**DESCRIPTION OF THE TASK:** Your answer should be a single number: the count of lines in the material below that hold "Aderma".

**RECORDS FOR THIS EXERCISE:**
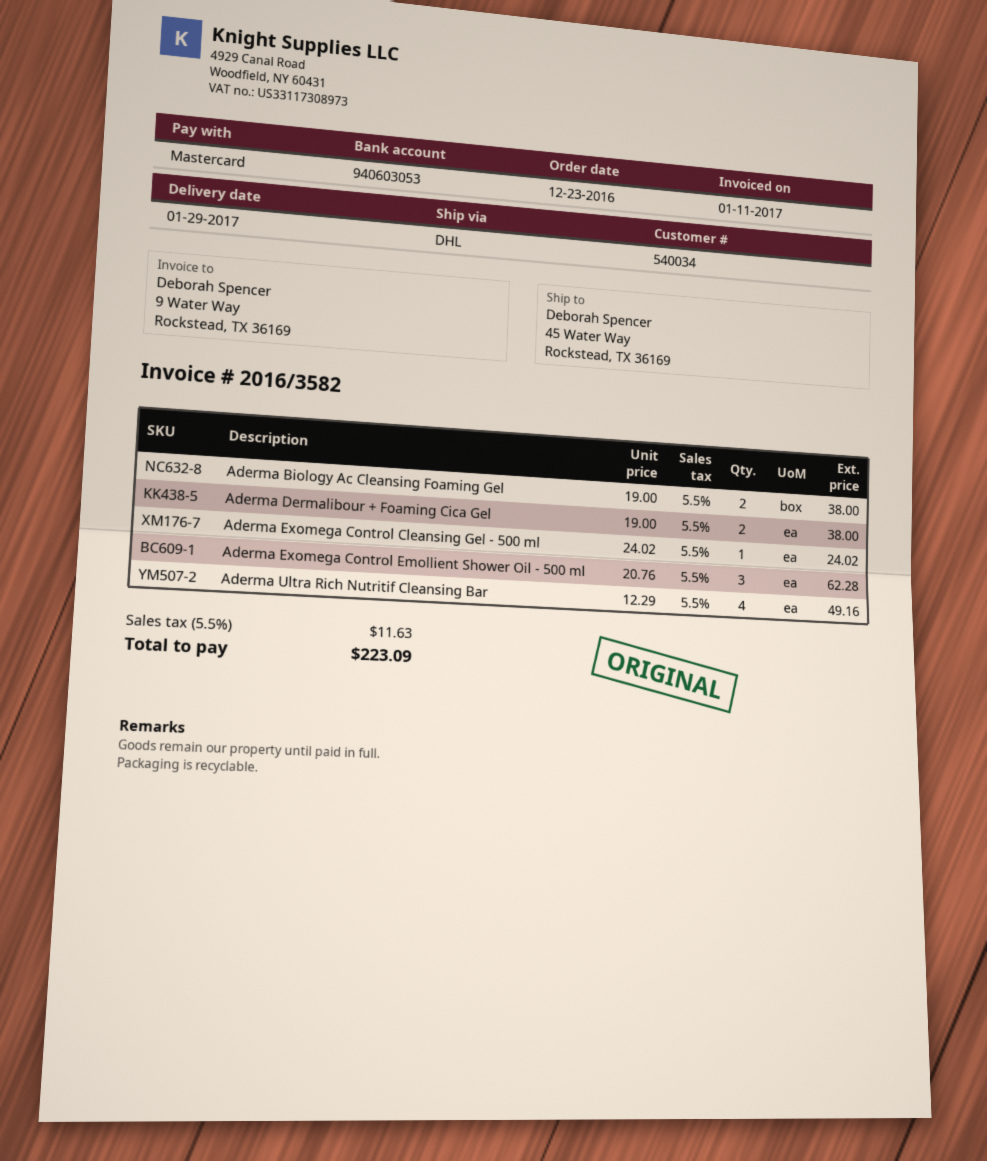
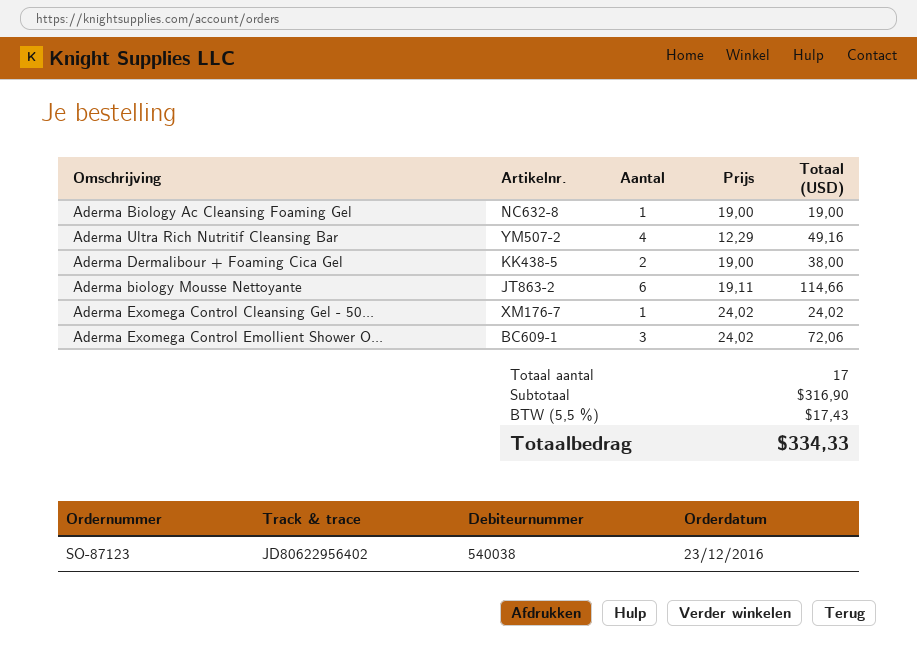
customer number: 540034 -> 540038
Aderma Biology Ac Cleansing Foaming Gel: 2 x 19.00 = 38.00 -> 1 x 19.00 = 19.00
Aderma Exomega Control Emollient Shower Oil - 500 ml: 3 x 20.76 = 62.28 -> 3 x 24.02 = 72.06
Aderma biology Mousse Nettoyante: none -> 6 x 19.11 = 114.66
tax: 5.5% = 11.63 -> 5.5% = 17.43
total: 223.09 -> 334.33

**THE ANSWER:** 3